Ce que ça veut dire
C’est quand quelqu’un surjoue pour se faire remarquer: grandes tirades, gestes XXL, émotion forcée, blagues appuyées. Bref, il se met en scène comme s’il passait un casting, même pour raconter qu’il a acheté du pain. On dit aussi que ça cabotine. Selon le contexte, c’est soit drôle deux minutes, soit carrément lourd.
Exemples d'usage
"En réunion, il prend sa voix de comédien, fait des pauses dramatiques et regarde tout le monde. J’ai soufflé: arrête de faire ton cabot."

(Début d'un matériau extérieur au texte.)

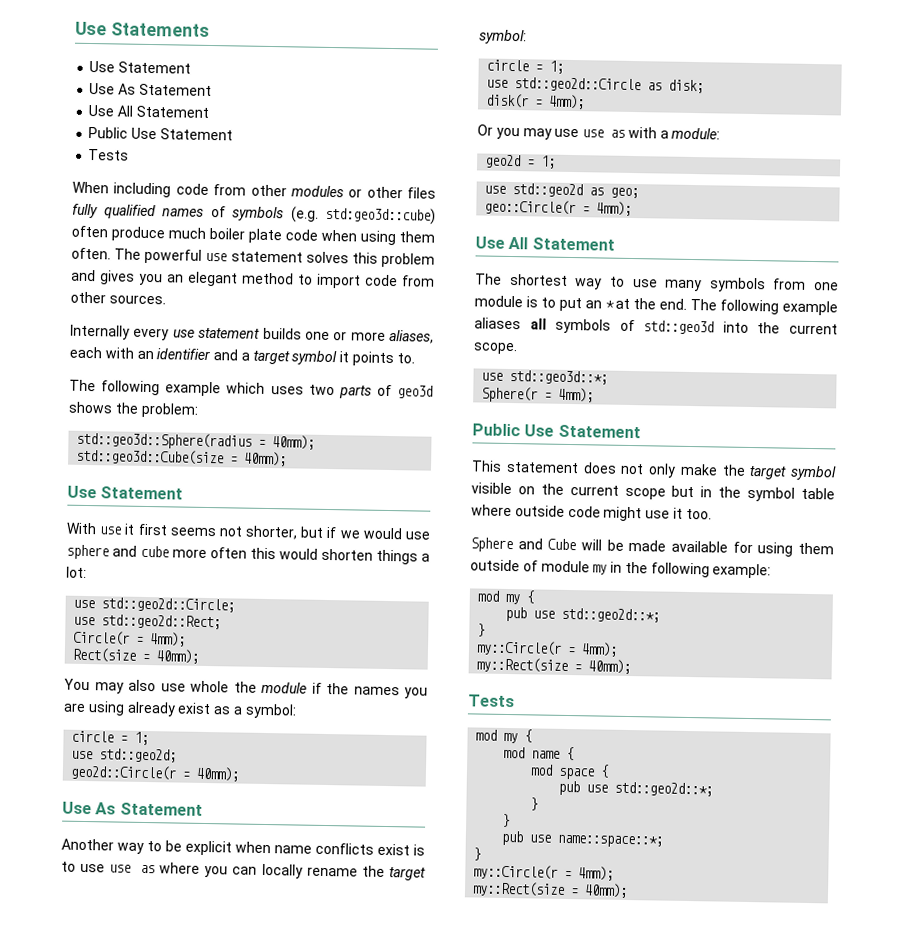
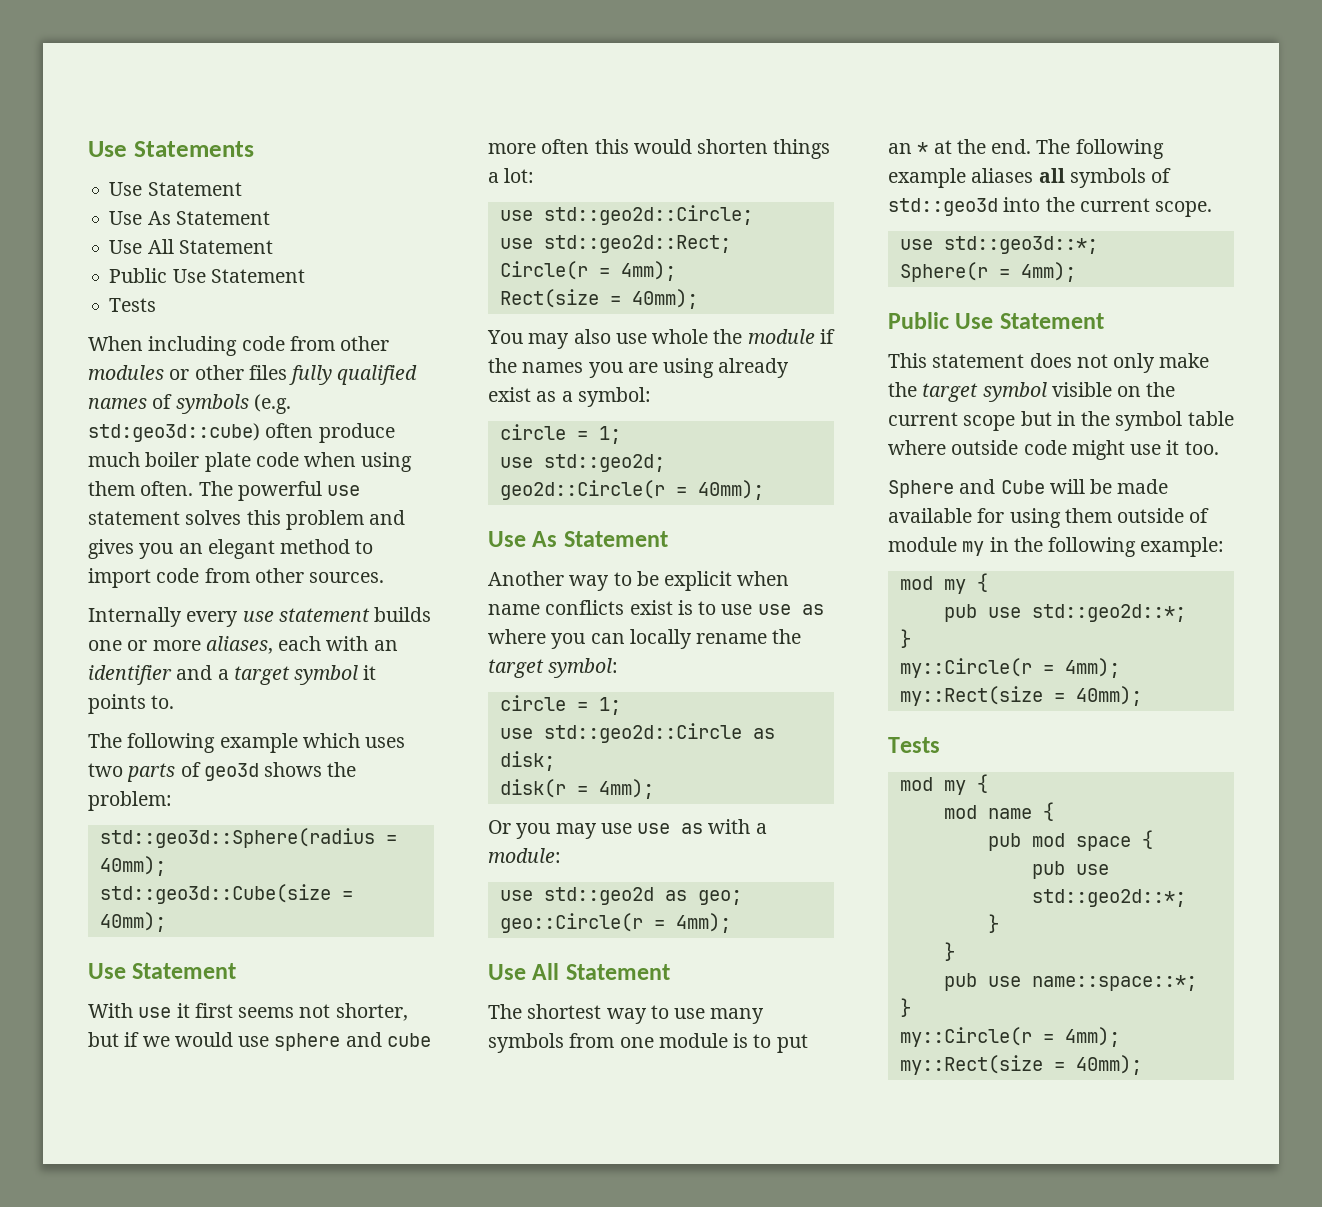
- geo2d = 1;
- mod space {
+ pub mod space {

"Mon collègue fait son cabot dès qu'il y a une visite extérieure, il ressort sa voix posée, ses phrases longues, et le directeur des achats finit toujours par regarder sa montre."
"À l'anniversaire de la grand-mère, mon cousin a fait son cabot avec sa nouvelle guitare, trois accords, dix minutes de présentation, et le gâteau qui fondait pendant ce temps-là sur la table."
"À peine y a une caméra ou deux invités, il fait son cabot, il bombe le torse et il raconte sa semaine comme s’il recevait un César."
"Laisse-le, il fait son cabot devant tout le monde parce qu’il a sorti une vanne et qu’on a ri une fois."
D'où ça vient
Cabot vient du vieil argot du théâtre du dix-neuvième siècle, le comédien qui surjoue chaque pause pour décrocher l'ovation. Le mot a quitté les coulisses pour se poser dans les bureaux et les apéros, partout où quelqu'un transforme l'anecdote du dimanche en monologue de la Comédie-Française.